Les avocats de cette compagnie décident à leur tour de poursuivre l'entreprise qui a fabriqué le madrier défectueux. Et finalement, les avocats de cette entreprise estiment que la scierie qui a fourni le bois a aussi sa part de responsabilité.
C'est ce qu'on appelle une demande en garantie
, précise l’avocat spécialisé en responsabilité civile, Alain Béland. Nous lui avons demandé pourquoi M. Maltais doit subir les conséquences de la multiplication des procédures et des parties dans cette histoire alors qu'initialement, cette affaire était entre lui et le propriétaire de la maison.
C'est que le payeur ne sera peut-être pas celui qu'il envisageait au début, mais une personne appelée en garantie. De cette façon, on évite une multitude de procès pour le même sujet
, précise l’avocat.
Bref, quatre parties sont maintenant impliquées dans cette affaire de responsabilité qui s’éternise.
Je suis pogné dans ce processus-là… avec rien.
Entre-temps, Jean-Philippe Maltais doit patienter...sans aucune compensation financière depuis 2018.
Dans un cas comme ça, où il y a probablement des expertises médicales, des contre-expertises et des interrogatoires de toutes les parties impliquées. Chaque recours en garantie fait l'objet de son propre délai technique de six mois. Il y a aussi la pandémie à considérer dans l'équation. C'est navrant, mais ce n'est pas surprenant qu'on se ramasse dans des délais aussi longs
, ajoute Alain Béland.
Tous les intervenants interrogés dans ce dossier mentionnent qu'il existe encore une méconnaissance du public quant au rôle et aux façons de faire des compagnies d'assurances dans des réclamations en responsabilité civile. Alain Béland rappelle que ce n'est pas l'assuré qui décide s'il y aura ou non une indemnisation.
Se relever de la chute
La vie de Jean-Philippe Maltais a basculé depuis cette journée de septembre 2018.
La réadaptation est longue, il subit toujours des complications médicales qui découlent de cet accident et il ne sait toujours pas s'il pourra un jour réintégrer le marché du travail.
Jean-Philippe Maltais a dû faire beaucoup de réadaptation après le retrait de ses plâtres aux jambes.
Photo : Gracieuseté
Quand j'ai terminé la physiothérapie, j'étais assommé. J'avais toujours gardé espoir de reprendre le travail et de retrouver ma vie normale. Mais j'ai rapidement compris que ce ne serait plus jamais comme avant
, raconte-t-il.
Aujourd’hui, il se déplace avec une canne et il ne pourra plus jamais exercer sa profession de briqueteur-maçon.
À la marche, les douleurs commencent après 500 pieds. Au magasin avec ma fille, quand elle a regardé deux ou trois morceaux de linge, c’est déjà beaucoup pour moi. Elle est bonne parce que même moi je ne m’endurerais pas.

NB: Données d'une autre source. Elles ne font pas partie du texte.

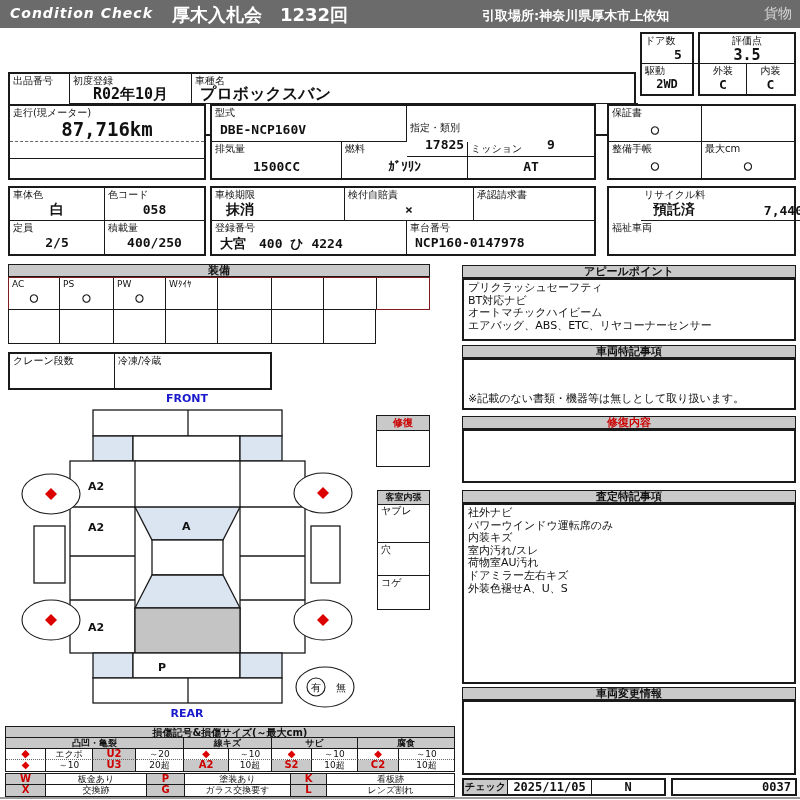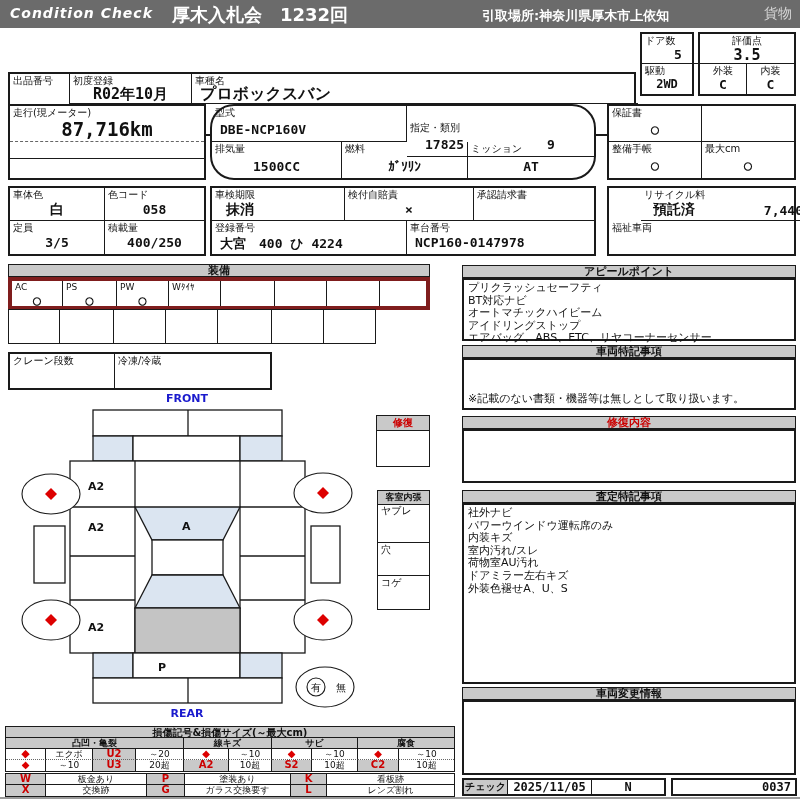"型式" div.abs { border-radius: 24px -> none }
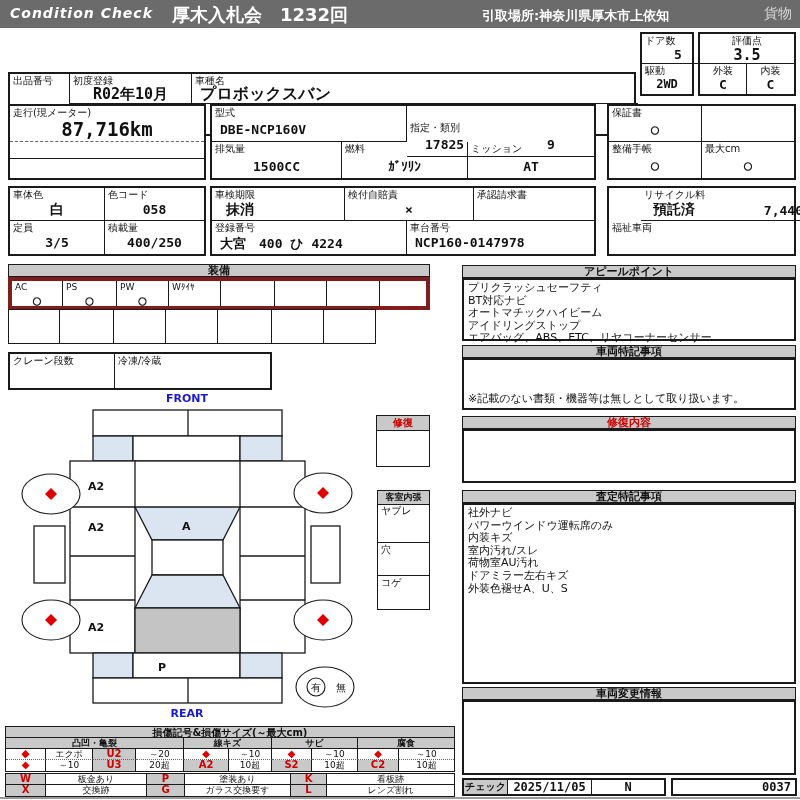"3/5" span.val { text: 3/5 -> 2/5 }
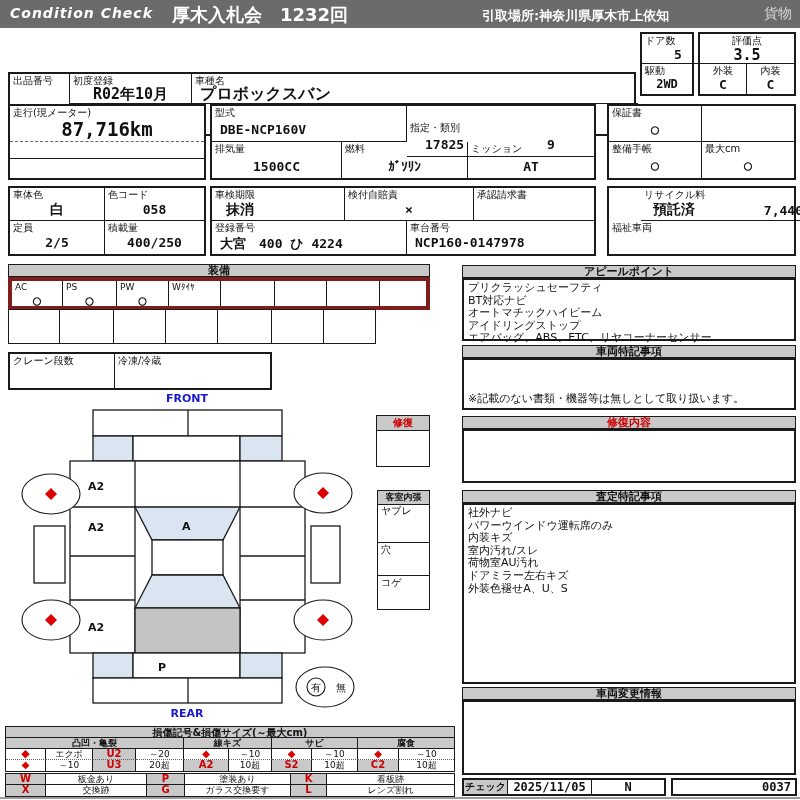"AC" div.abs { border: 4px solid #7f1d1d -> 1px solid #7f1d1d }
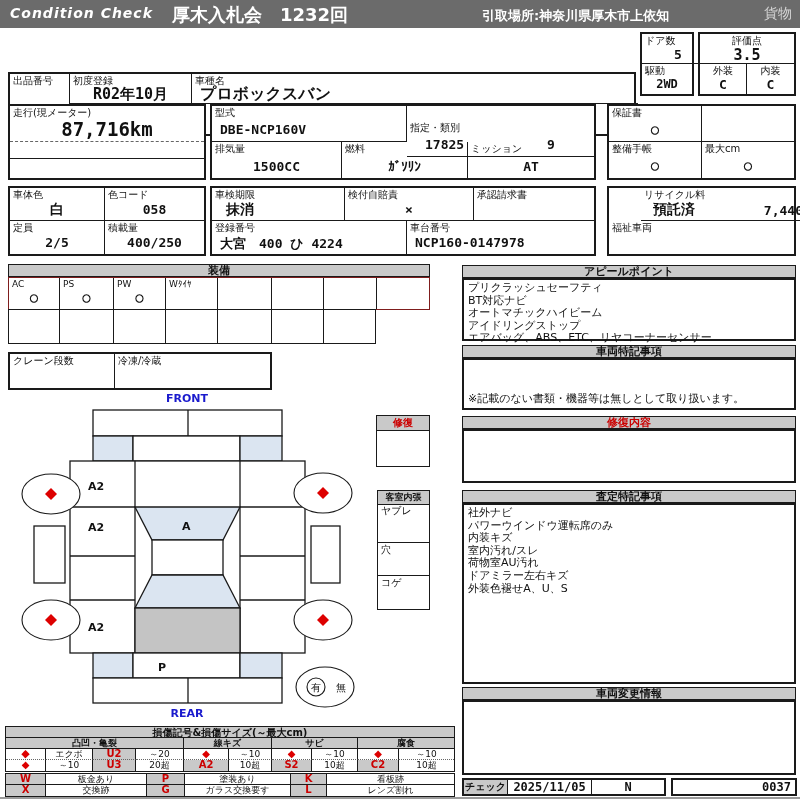"アイドリングストップ" div { html: <div>アイドリングストップ</div> -> none }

Malika, la fille de Jean-Philippe Maltais, avait 5 ans quand l'accident s'est produit.
Photo : Gracieuseté
Le père monoparental a dû se tourner vers les prestations d'assistance sociale et les derniers mois ont été durs sur le plan psychologique. Il admet qu'il a perdu confiance dans le système de justice et qu'il souhaite un dénouement rapide.
Jean-Philippe Maltais voulait aider un ami et finalement, sa générosité lui a coûté très cher. Il espère que son histoire servira de leçon à d'autres travailleurs généreux.